[What you will do] Look for the word "back" in the records, and copy each line where it appears.

[Data listing]
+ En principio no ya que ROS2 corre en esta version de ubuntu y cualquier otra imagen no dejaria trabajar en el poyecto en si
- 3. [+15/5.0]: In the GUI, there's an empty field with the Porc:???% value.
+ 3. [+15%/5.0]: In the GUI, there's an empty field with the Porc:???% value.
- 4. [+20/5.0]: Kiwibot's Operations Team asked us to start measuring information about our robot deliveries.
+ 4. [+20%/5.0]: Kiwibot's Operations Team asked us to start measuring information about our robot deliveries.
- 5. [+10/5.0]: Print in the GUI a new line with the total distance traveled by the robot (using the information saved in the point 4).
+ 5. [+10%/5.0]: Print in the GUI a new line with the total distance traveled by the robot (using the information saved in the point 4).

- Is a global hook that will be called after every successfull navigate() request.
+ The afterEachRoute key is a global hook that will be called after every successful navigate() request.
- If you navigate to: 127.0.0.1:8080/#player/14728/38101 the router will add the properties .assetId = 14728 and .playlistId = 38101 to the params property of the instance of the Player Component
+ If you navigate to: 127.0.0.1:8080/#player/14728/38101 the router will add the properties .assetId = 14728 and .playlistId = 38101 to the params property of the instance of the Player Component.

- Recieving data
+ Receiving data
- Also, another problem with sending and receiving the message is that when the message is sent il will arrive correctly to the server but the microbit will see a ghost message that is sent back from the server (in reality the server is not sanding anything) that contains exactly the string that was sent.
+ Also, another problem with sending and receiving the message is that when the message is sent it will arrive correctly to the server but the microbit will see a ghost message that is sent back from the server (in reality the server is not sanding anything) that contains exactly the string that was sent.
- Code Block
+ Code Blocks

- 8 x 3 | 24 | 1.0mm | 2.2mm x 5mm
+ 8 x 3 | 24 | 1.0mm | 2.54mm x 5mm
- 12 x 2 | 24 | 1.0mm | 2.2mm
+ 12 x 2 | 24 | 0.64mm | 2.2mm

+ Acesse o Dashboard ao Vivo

[Exercise response]
- Also, another problem with sending and receiving the message is that when the message is sent il will arrive correctly to the server but the microbit will see a ghost message that is sent back from the server (in reality the server is not sanding anything) that contains exactly the string that was sent.
+ Also, another problem with sending and receiving the message is that when the message is sent it will arrive correctly to the server but the microbit will see a ghost message that is sent back from the server (in reality the server is not sanding anything) that contains exactly the string that was sent.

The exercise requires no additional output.